一开始我不太熟练,将他全身上下都裹满了布条,只剩下一双紧闭的眼睛。又喂他喝药,小家伙谨慎得很,死咬牙关怎么也不张嘴,我便把他嘴掰开,还差点把他下巴掰脱了臼。
折腾了三日他才醒来。
刚开始也不说话,不知怎的明明长着张七八岁的外皮,心智却成熟得宛如成人。
他总是睁着一双漆黑如寒潭的眼,沉默地看着我忙里忙外,直到把熬好的药端到塌边,见我喝了一口,他才慢悠悠的喝了。
我不由觉得好笑。
要真想要他死哪需要费这么大劲,一开始干脆不救他,或者在他昏迷不醒时一鼓作气掐死他,这不是来得更方便。
他身上伤势太重,身体内外伤痕累累,养了大半月才能勉强下床。
一下床,我才听得他第一次讲话。
他单膝跪在榻边,表情肃缈,隆重又正式地向我道谢。
“在下杨戬叩谢老君山神救命之恩。如此大恩,杨戬无以回报。”
嚯,还挺聪明,未曾提及也猜到我是老君山神。
“不知山神尊名如何?”他睁着一双澄澈澈的眼睛问我,从前的疑虑与猜忌荡然无存,只剩满堂的信赖与依托。
小孩子。我想。
但他这个问题着实问住我了,我没有父母,没人给我取名字,我也未曾费心想过。熟知我的人都“阿石、阿石”的喊。
我绞尽脑汁,终于想起在授封山神之位时,天界给我的封号。
“幼溟。

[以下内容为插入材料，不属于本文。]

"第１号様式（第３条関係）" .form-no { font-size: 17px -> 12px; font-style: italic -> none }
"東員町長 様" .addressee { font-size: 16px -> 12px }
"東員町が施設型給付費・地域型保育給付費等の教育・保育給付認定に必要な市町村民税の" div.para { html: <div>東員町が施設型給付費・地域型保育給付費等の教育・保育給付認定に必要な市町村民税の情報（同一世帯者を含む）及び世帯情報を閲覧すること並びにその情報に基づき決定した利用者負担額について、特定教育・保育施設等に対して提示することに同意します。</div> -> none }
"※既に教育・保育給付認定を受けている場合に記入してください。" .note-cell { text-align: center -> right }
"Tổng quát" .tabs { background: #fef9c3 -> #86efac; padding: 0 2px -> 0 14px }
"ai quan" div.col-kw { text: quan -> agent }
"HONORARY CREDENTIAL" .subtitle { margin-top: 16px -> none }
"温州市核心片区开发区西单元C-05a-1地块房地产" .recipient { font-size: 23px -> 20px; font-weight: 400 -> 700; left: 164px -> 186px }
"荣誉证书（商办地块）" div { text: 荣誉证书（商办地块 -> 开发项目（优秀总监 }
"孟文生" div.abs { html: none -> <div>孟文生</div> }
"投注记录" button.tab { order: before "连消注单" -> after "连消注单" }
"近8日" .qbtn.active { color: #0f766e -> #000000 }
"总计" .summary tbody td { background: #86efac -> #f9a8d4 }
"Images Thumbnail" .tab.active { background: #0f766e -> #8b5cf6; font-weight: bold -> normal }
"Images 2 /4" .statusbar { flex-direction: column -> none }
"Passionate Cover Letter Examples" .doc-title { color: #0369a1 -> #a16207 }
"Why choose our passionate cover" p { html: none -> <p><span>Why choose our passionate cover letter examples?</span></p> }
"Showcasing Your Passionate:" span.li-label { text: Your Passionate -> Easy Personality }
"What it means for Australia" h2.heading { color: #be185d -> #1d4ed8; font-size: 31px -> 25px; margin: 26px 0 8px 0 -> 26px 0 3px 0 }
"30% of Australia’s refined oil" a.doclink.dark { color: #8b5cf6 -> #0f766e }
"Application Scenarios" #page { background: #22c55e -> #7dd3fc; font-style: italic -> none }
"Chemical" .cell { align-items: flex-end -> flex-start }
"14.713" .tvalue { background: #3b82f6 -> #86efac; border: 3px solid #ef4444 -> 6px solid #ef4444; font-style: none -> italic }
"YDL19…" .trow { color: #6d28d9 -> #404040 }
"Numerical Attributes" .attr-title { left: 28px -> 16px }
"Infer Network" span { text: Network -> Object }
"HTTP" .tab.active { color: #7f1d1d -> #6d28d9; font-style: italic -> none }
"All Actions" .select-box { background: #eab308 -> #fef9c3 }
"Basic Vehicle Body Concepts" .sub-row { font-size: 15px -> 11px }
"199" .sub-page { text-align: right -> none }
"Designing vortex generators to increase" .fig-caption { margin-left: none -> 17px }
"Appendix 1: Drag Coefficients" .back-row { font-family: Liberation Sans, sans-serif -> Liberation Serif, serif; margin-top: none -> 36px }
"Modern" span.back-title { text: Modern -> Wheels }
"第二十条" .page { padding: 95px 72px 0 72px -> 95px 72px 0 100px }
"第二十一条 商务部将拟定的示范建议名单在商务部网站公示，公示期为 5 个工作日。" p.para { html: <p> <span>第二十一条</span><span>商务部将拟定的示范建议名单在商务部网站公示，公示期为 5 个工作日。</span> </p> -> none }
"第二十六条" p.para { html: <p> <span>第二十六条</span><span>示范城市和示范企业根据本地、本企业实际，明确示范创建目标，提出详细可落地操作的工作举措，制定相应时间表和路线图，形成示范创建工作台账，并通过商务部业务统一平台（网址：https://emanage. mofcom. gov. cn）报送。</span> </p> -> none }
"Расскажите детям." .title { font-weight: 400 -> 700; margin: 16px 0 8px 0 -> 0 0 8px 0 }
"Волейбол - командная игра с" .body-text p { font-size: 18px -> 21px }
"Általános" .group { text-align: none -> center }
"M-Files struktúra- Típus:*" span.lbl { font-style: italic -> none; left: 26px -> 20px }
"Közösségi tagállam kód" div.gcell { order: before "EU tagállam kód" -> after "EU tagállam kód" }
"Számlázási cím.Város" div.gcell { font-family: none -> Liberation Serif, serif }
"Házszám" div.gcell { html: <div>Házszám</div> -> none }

叫我幼溟就好。”
……
杨戬的伤势出乎意料的重,椿仔细看过后告诉我,都是积年累伤,又忧思过重,想要养好恐怕得花些时候。
我也觉得好奇。看杨戬小小年纪,这一身法力的波动已经足够强悍,偏生他什么术法都不会,连生个火都费劲。
我一度怀疑他是怎么活下来的。
山居的岁月闲暇也沉静,总归无事可做,我便教他一些简略的术法。
浓绿到滴水的宽大树叶,空气中天地元气浓郁地化成了圈圈氤氲的涟漪。几乎密不透风的层层叠叠翠绿枝丫,让透出的光影斑驳。日光揉碎成细碎的光屑,溪在一旁潺潺流淌,金光融化在澄清的溪水里,最后出现在少年澄澈的眼底。
杨戬一身粗衣布袍,裤腿高高挽过膝盖,他踏在清澈见底的溪水里,小脸神情严肃地盯着水底。
他不动,宛如一尊静止的石雕。风吹起涟漪,卷起衣袂,他咻得出手,水花四溅,在拿出水时手里便捉了一只鲜活的红鲤。
他扬眉,带着满身少年鲜活的气息,远远的朝我笑。
老君山处于西南,多雨。可惜草木过于繁茂,再大的雨穿过层层阻碍便也只化作涓涓细流。我待在椿下一座小小的木屋里含笑看着他,雨歇时半尺景色朦胧,杏花微雨时正是食野味的好时期。
彼时杨戬正忙着生火烤鱼,他上树捉鸟、下水摸鱼样样精通,烤的鱼更是香飘四里,简直是我的心头挚爱。
他逐渐爱笑健谈,又聪明伶俐,学什么都快。